And they are very smart people.
Per capita, men and women of Jewish heritage have won more Nobel prizes than all other groups put together. Their culture prizes study, honors learned persons, and is in all ways a culture that is intellectual and refined.
They understand the world and how to advance in it.
And that is why the Jews will never be able to solve the problem Israel poses.
The problem is summed up very nicely in this exchange:
Did you see it?
“What about the Palestinians here?” I said. “You say Jews should be able to live in Judea, but most people who live here are Arabs.”
“There have a right to live here, as well,” she said. “I think they can gain a lot more from living in peace with us than they can by waging war against us. I hope that one day they understand that because we’re not going anywhere. I want to live in a world where Arabs don’t want to kill me, not because they love Jews but because it doesn’t advance their own interests.
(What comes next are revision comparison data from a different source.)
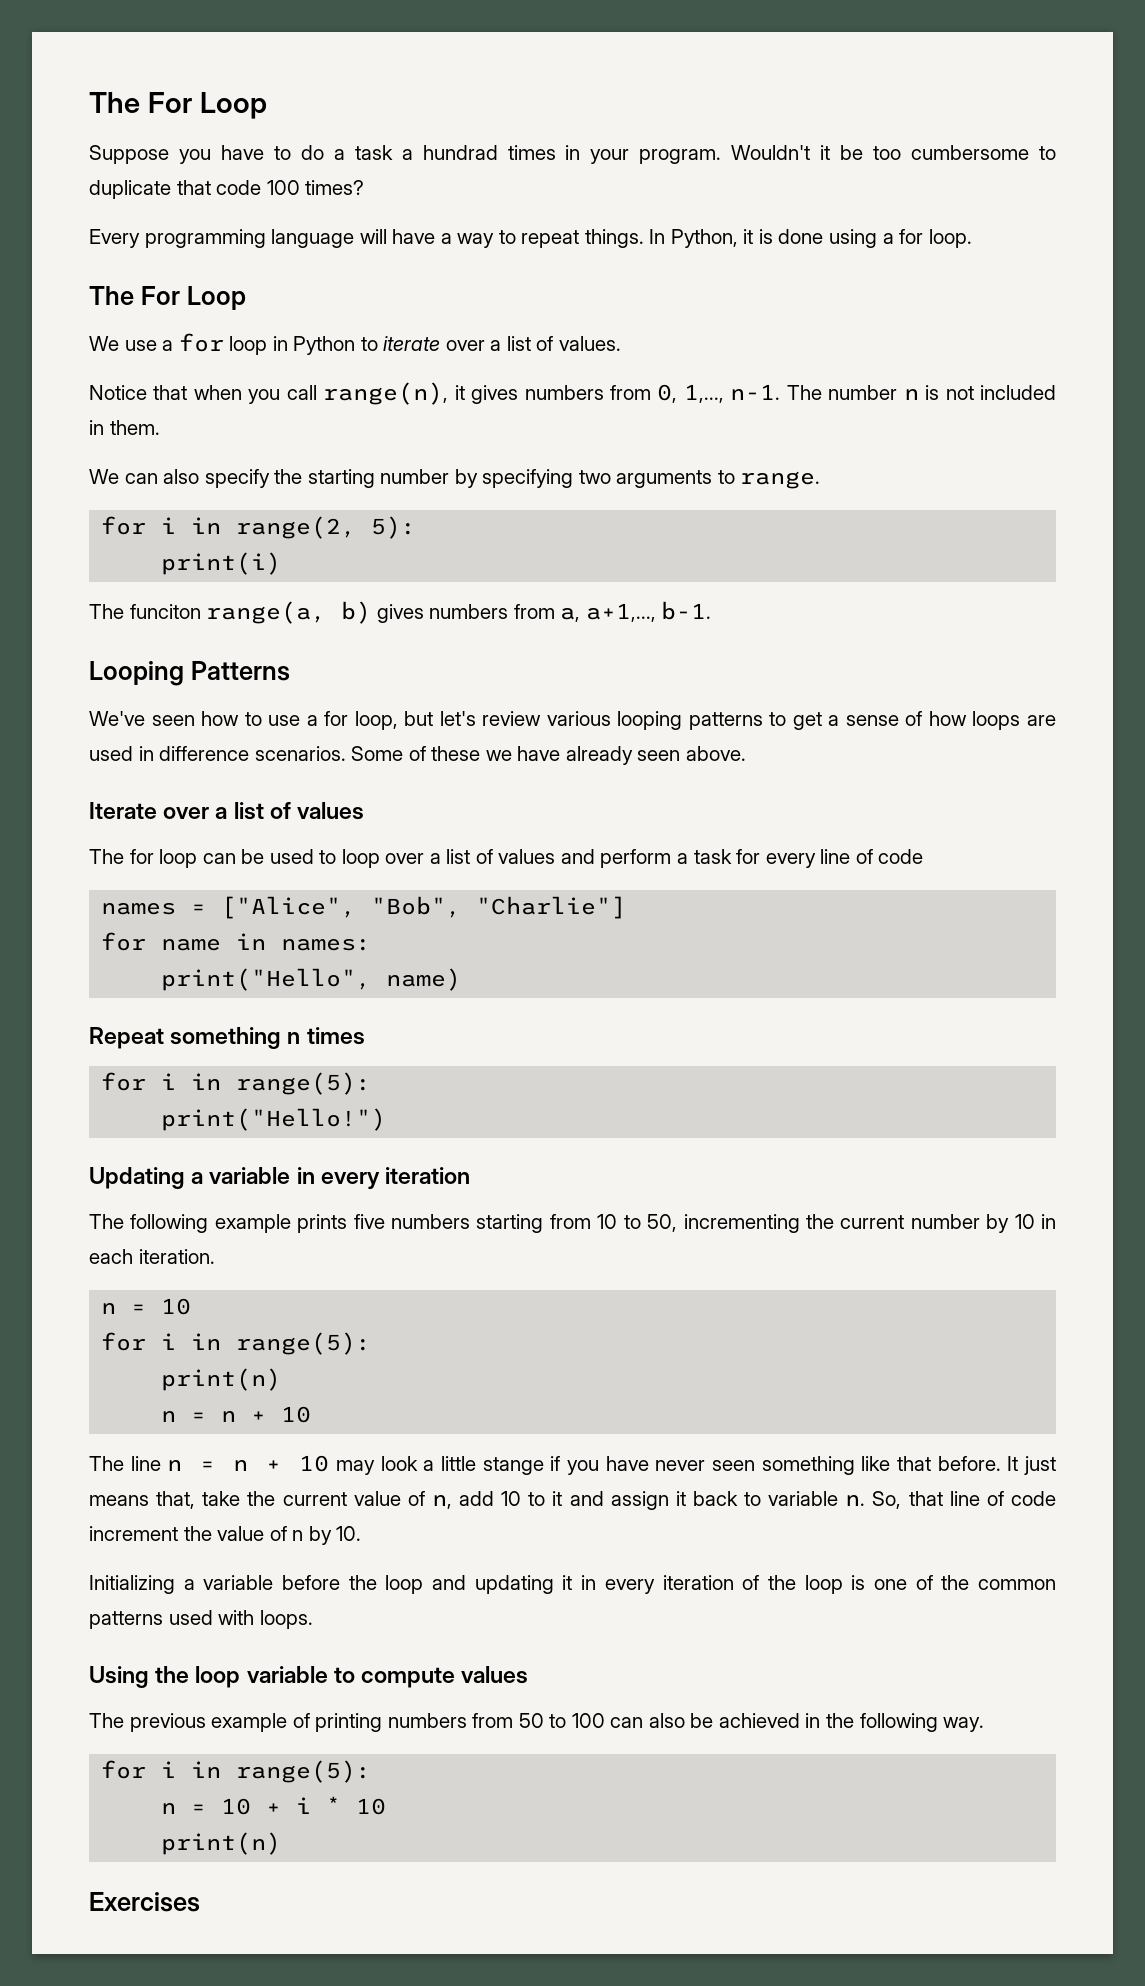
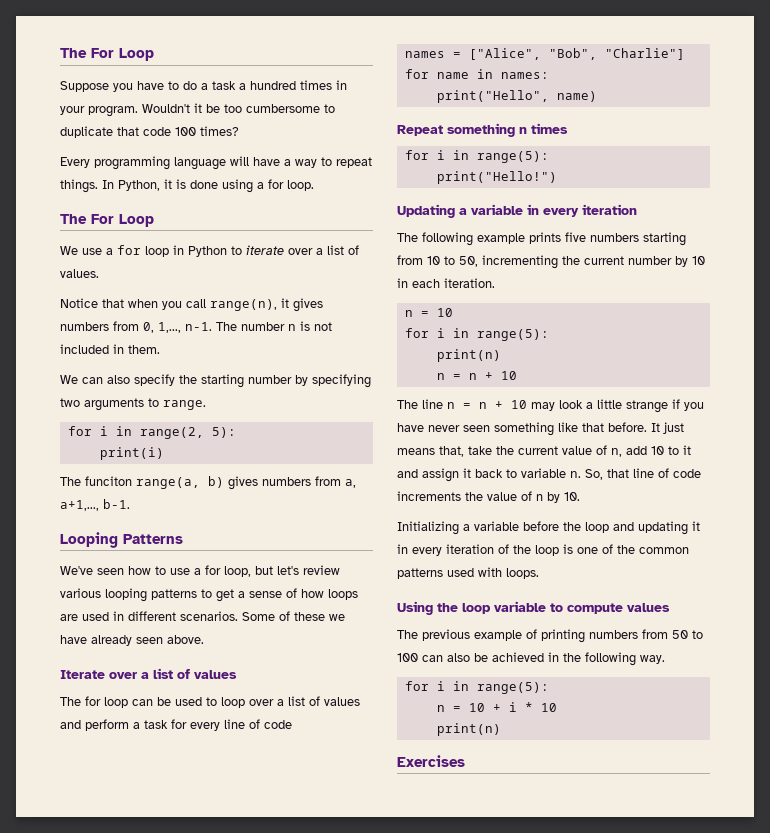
- Suppose you have to do a task a hundrad times in your program.
+ Suppose you have to do a task a hundred times in your program.
- We've seen how to use a for loop, but let's review various looping patterns to get a sense of how loops are used in difference scenarios.
+ We've seen how to use a for loop, but let's review various looping patterns to get a sense of how loops are used in different scenarios.
- The line n = n + 10 may look a little stange if you have never seen something like that before.
+ The line n = n + 10 may look a little strange if you have never seen something like that before.
- So, that line of code increment the value of n by 10.
+ So, that line of code increments the value of n by 10.

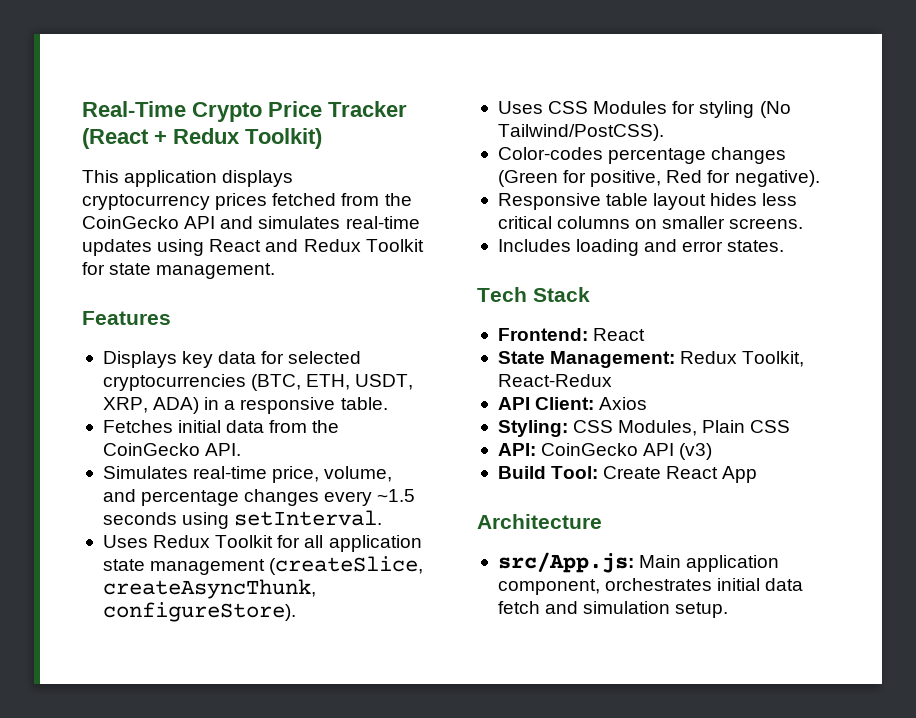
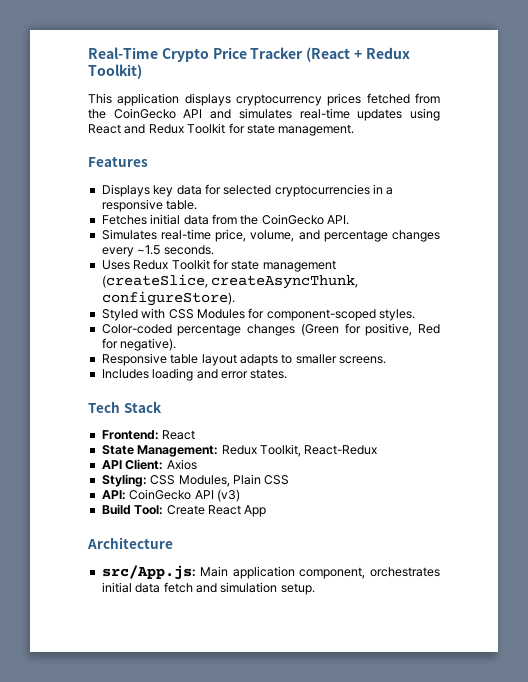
- Displays key data for selected cryptocurrencies (BTC, ETH, USDT, XRP, ADA) in a responsive table.
+ Displays key data for selected cryptocurrencies in a responsive table.
- Simulates real-time price, volume, and percentage changes every ~1.5 seconds using setInterval.
+ Simulates real-time price, volume, and percentage changes every ~1.5 seconds.
- Uses Redux Toolkit for all application state management (createSlice, createAsyncThunk, configureStore).
+ Uses Redux Toolkit for state management (createSlice, createAsyncThunk, configureStore).
- Uses CSS Modules for styling (No Tailwind/PostCSS).
- Color-codes percentage changes (Green for positive, Red for negative).
+ Styled with CSS Modules for component-scoped styles.
+ Color-coded percentage changes (Green for positive, Red for negative).
- Responsive table layout hides less critical columns on smaller screens.
+ Responsive table layout adapts to smaller screens.

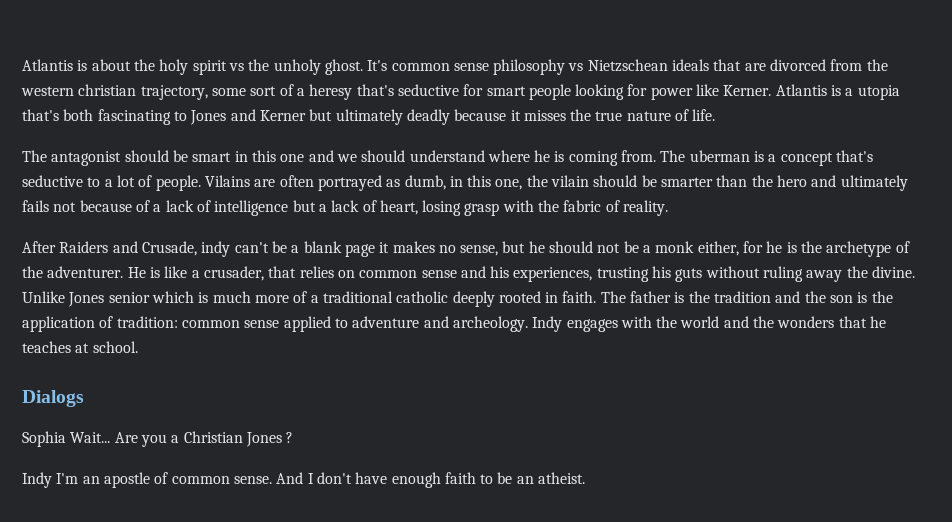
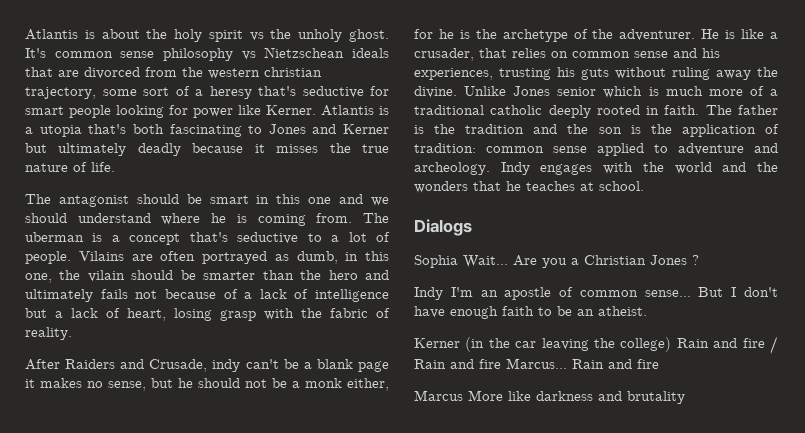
- Indy I'm an apostle of common sense. And I don't have enough faith to be an atheist.
+ Indy I'm an apostle of common sense... But I don't have enough faith to be an atheist.
+ Kerner (in the car leaving the college) Rain and fire / Rain and fire Marcus... Rain and fire
+ Marcus More like darkness and brutality

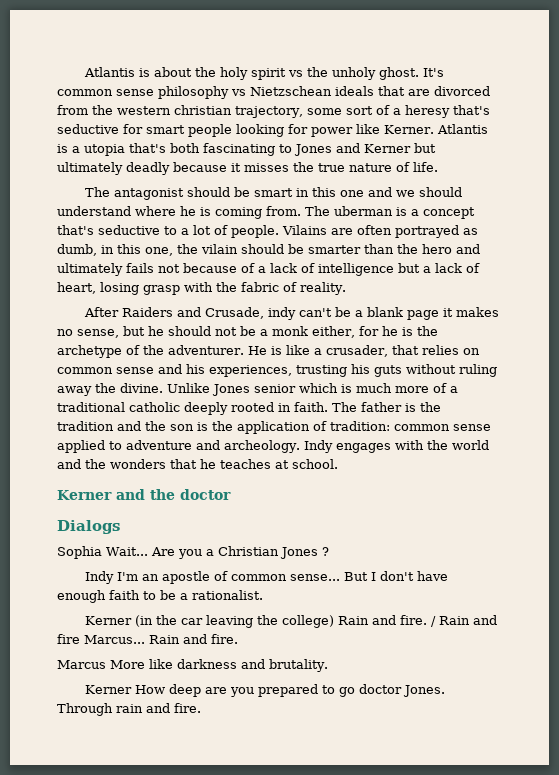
+ Kerner and the doctor
- But I don't have enough faith to be an atheist.
+ But I don't have enough faith to be a rationalist.
- Kerner (in the car leaving the college) Rain and fire / Rain and fire Marcus... Rain and fire
+ Kerner (in the car leaving the college) Rain and fire. / Rain and fire Marcus... Rain and fire.
- Marcus More like darkness and brutality
+ Marcus More like darkness and brutality.
+ Kerner How deep are you prepared to go doctor Jones. Through rain and fire.

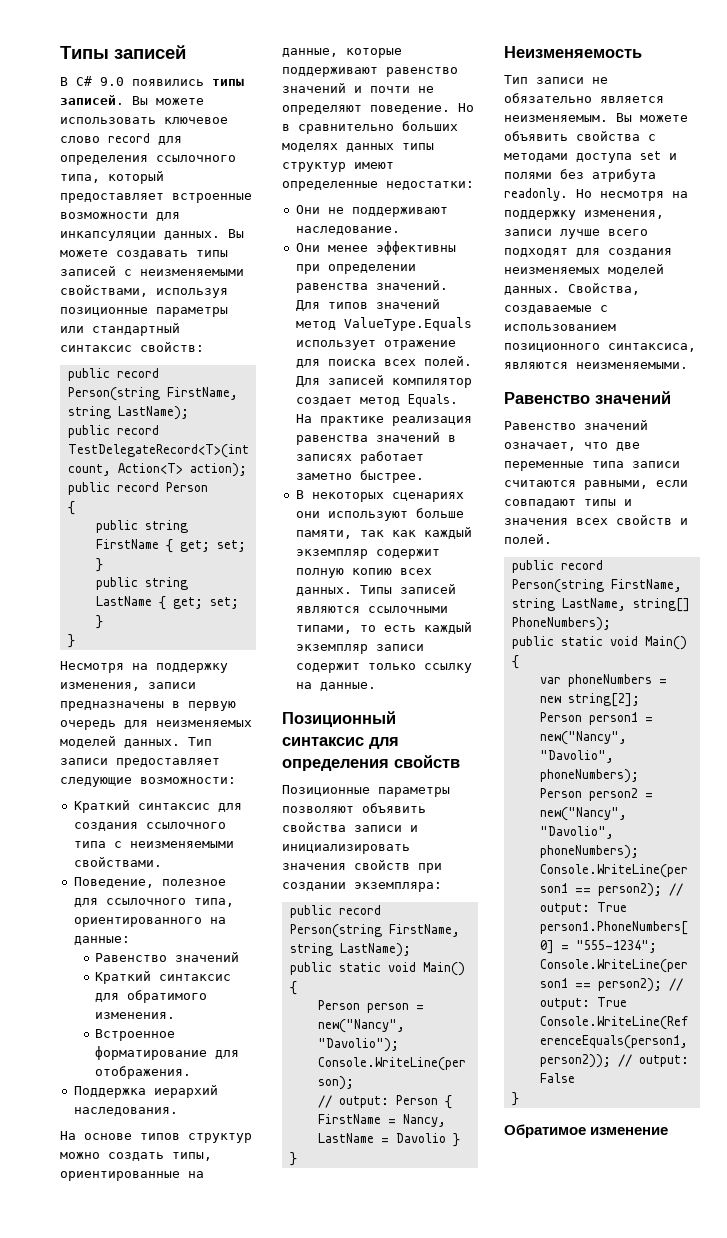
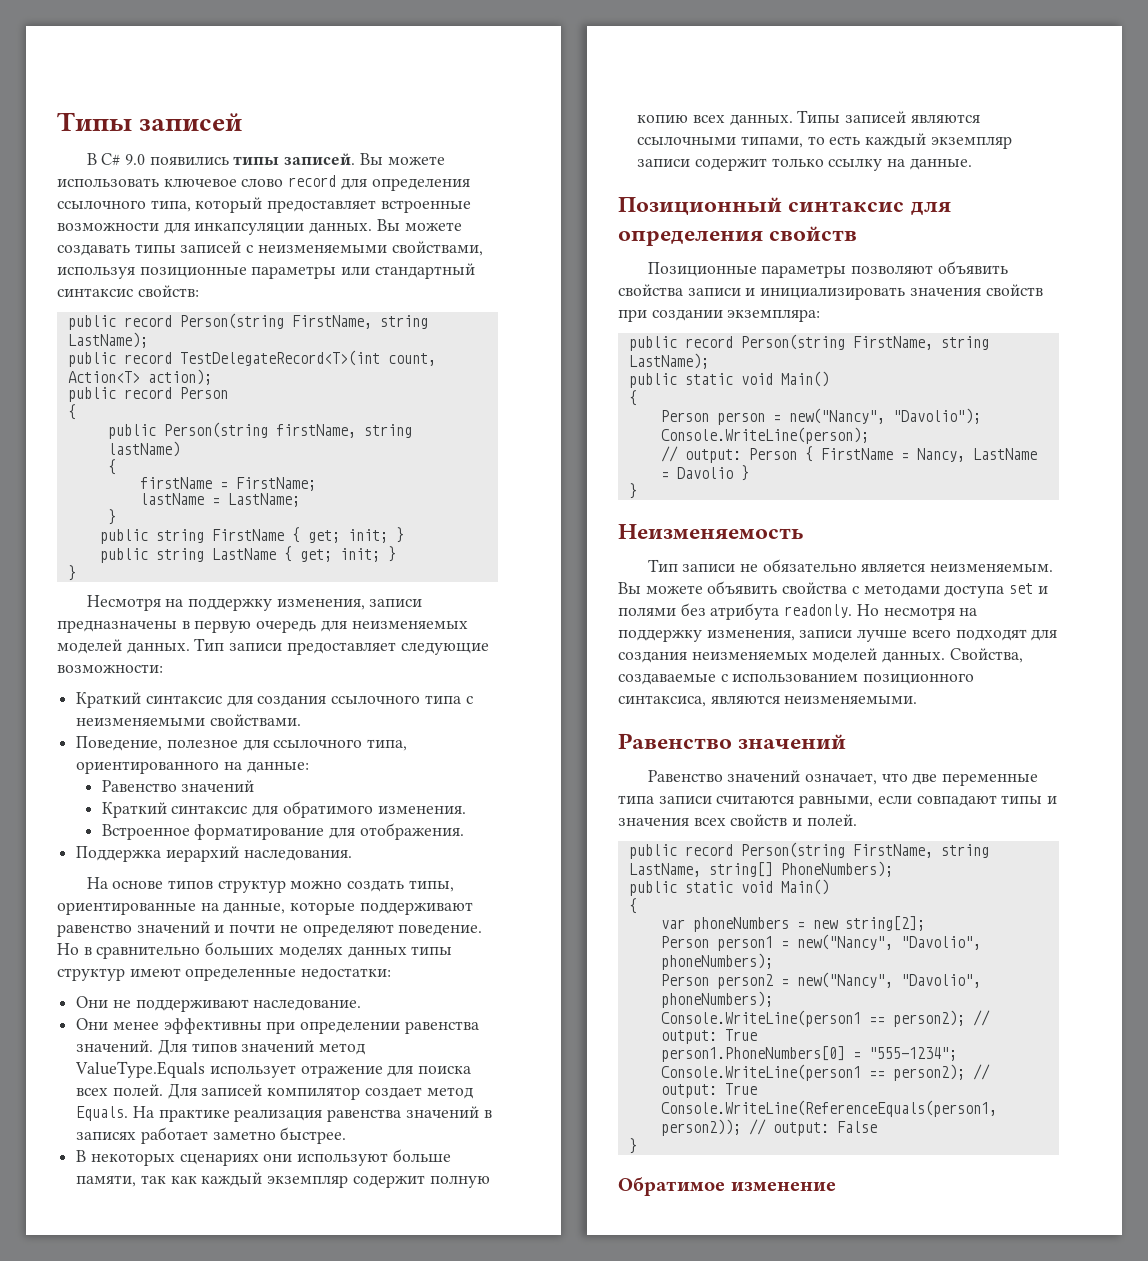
+ public Person(string firstName, string lastName)
+ {
+ firstName = FirstName;
+ lastName = LastName;
+ }
- public string FirstName { get; set; }
+ public string FirstName { get; init; }
- public string LastName { get; set; }
+ public string LastName { get; init; }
I want to live in a world where they think about what’s good for them rather than what’s bad for me.”
If you did, you're doing well.
The reporter in the conversation missed it entirely.
It's the dog that doesn't bark - it's the perspective which an intellectual, a cultured, a successful person would never express because it never occurs to them to hold it.
What if "Arabs" - and notice, the woman even said "Arabs", although that's clearly NOT what she meant - are confident that the death of the Jews is good for them?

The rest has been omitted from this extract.